#!/opt/anaconda3/envs/fidelity/bin/python3
"""
SEC Filings Research Phase
Fetches and parses SEC 10-K filings, specifically Item 1 (Business Description).
Usage:
./skills/research_sec.py SYMBOL [--work-dir DIR]
If --work-dir is not specified, creates work/SYMBOL_YYYYMMDD automatically.
Examples:
./skills/research_sec.py TSLA
./skills/research_sec.py AAPL --work-dir custom/directory
Output:
- Creates 05_sec/ directory in work directory
- 10k_item1.txt - Business description from latest 10-K
- 10k_metadata.json - Filing metadata
"""
import os
import sys
import argparse
import json
import re
from datetime import datetime
from pathlib import Path
# Load environment
from dotenv import load_dotenv
load_dotenv()
# SEC EDGAR downloader
from sec_edgar_downloader import Downloader
# For parsing HTML
from bs4 import BeautifulSoup
def fetch_10k_item1(symbol, work_dir):
"""
Fetch Item 1 (Business) from the latest 10-K filing.
Args:
symbol: Stock ticker symbol
work_dir: Work directory path
Returns:
bool: True if successful, False otherwise
"""
try:
print(f"Downloading 10-K filing for {symbol}...")

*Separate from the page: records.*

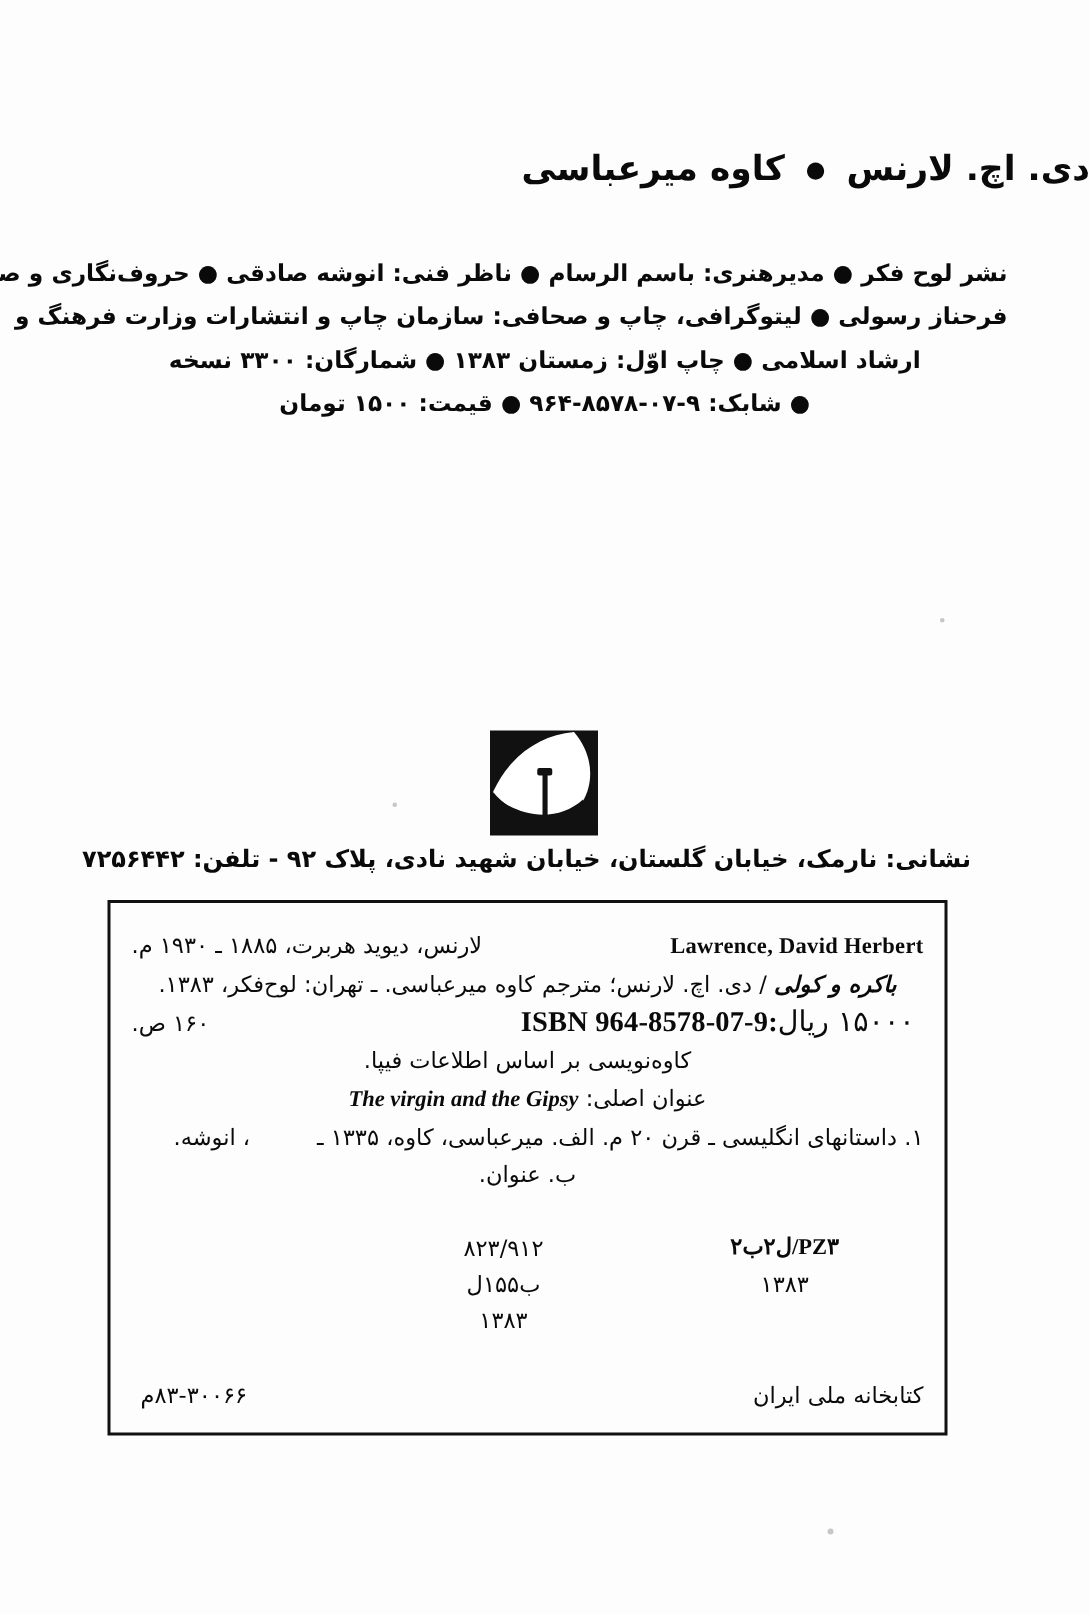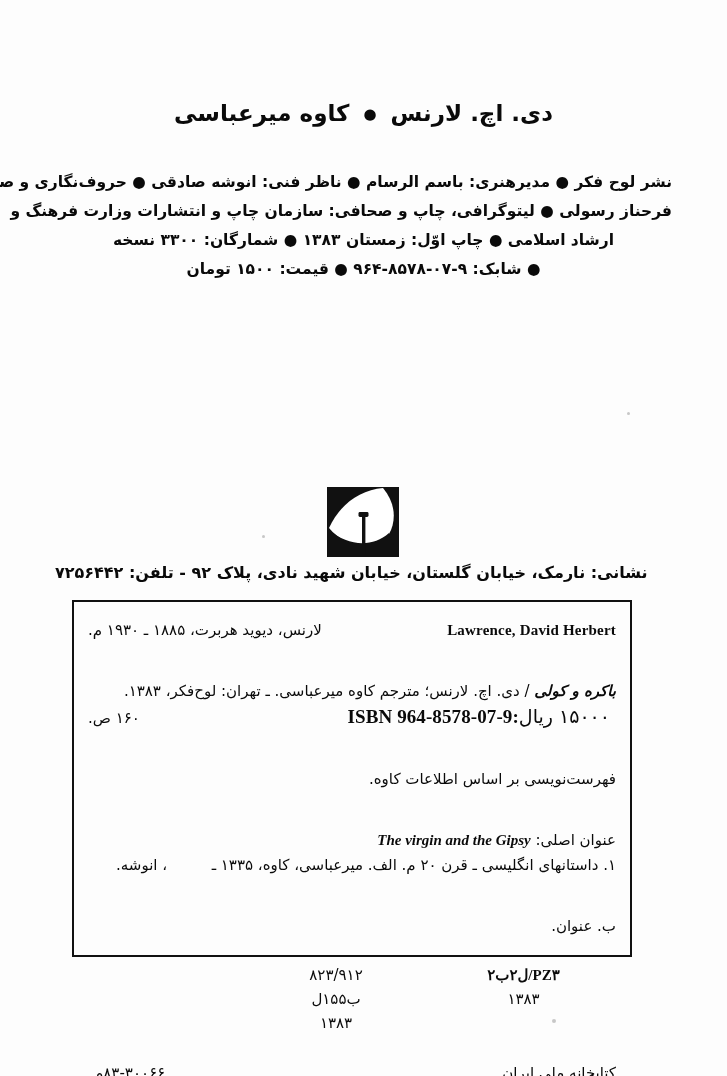--- a/index.html
+++ b/index.html
@@ -27,7 +27,7 @@
     top: 100px;
     left: 0;
     right: 0;
-    text-align: center;
+    text-align: right;
     font-size: 23px;
     font-weight: bold;
     letter-spacing: 0.5px;

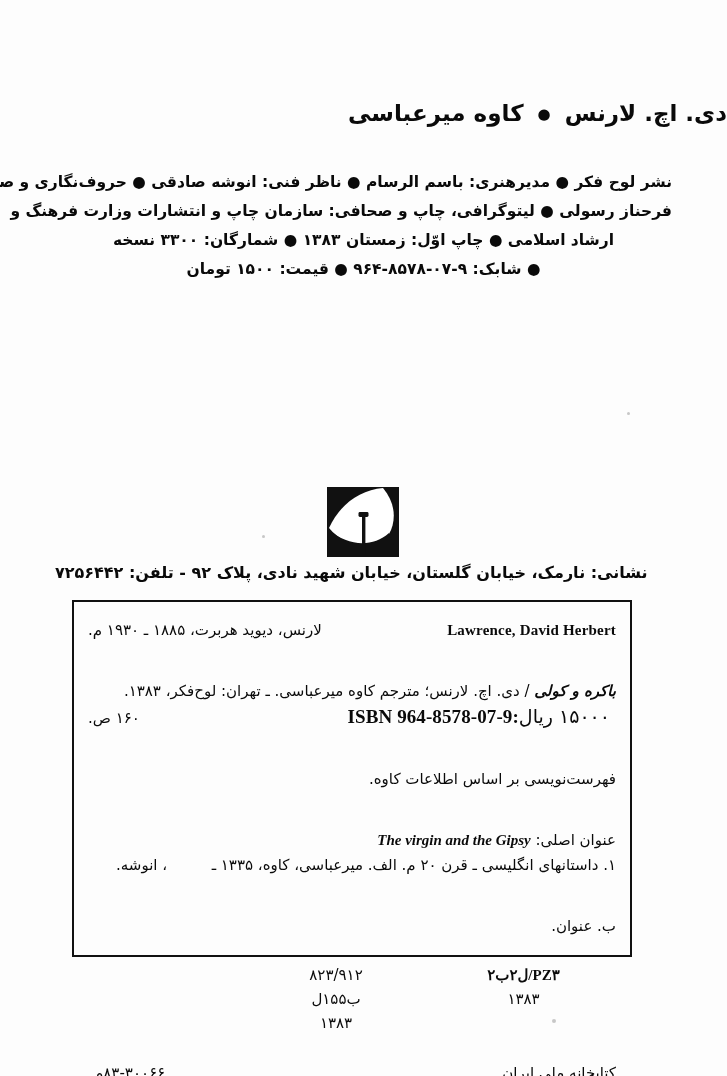--- a/index.html
+++ b/index.html
@@ -103,7 +103,7 @@
     font-weight: bold;
     letter-spacing: 0.2px;
   }
-  .cip-line { direction: rtl; text-align: right; margin-top: 36px; }
+  .cip-line { direction: rtl; text-align: center; }
   .book-title { font-weight: bold; font-style: italic; }
   .orig-title {
     font-family: "Liberation Serif", "DejaVu Serif", serif;

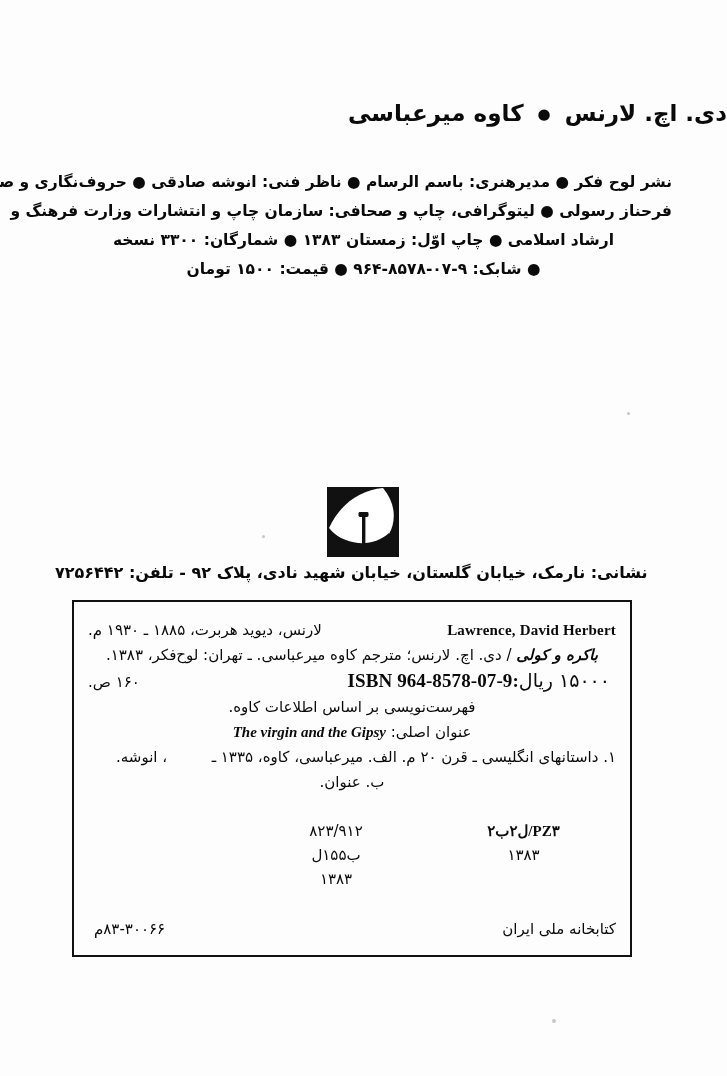--- a/index.html
+++ b/index.html
@@ -220,7 +220,7 @@
         <span class="cip-fa">۱۶۰ ص.</span>
       </div>
 
-      <div class="cip-line">فهرست‌نویسی بر اساس اطلاعات کاوه.</div>
+      <div class="cip-line">کاوه‌نویسی بر اساس اطلاعات فیپا.</div>
 
       <div class="cip-line">
         <span>عنوان اصلی: </span><span class="orig-title">The virgin and the Gipsy</span>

output_dir = os.path.join(work_dir, '05_sec')
os.makedirs(output_dir, exist_ok=True)
# Create temporary download directory
temp_dir = os.path.join(output_dir, 'temp_download')
os.makedirs(temp_dir, exist_ok=True)
# Initialize downloader with company name and email
# SEC requires User-Agent with contact info
dl = Downloader("FidelityResearch", "research@example.com", temp_dir)
# Download the latest 10-K
print(f" Fetching latest 10-K from SEC EDGAR...")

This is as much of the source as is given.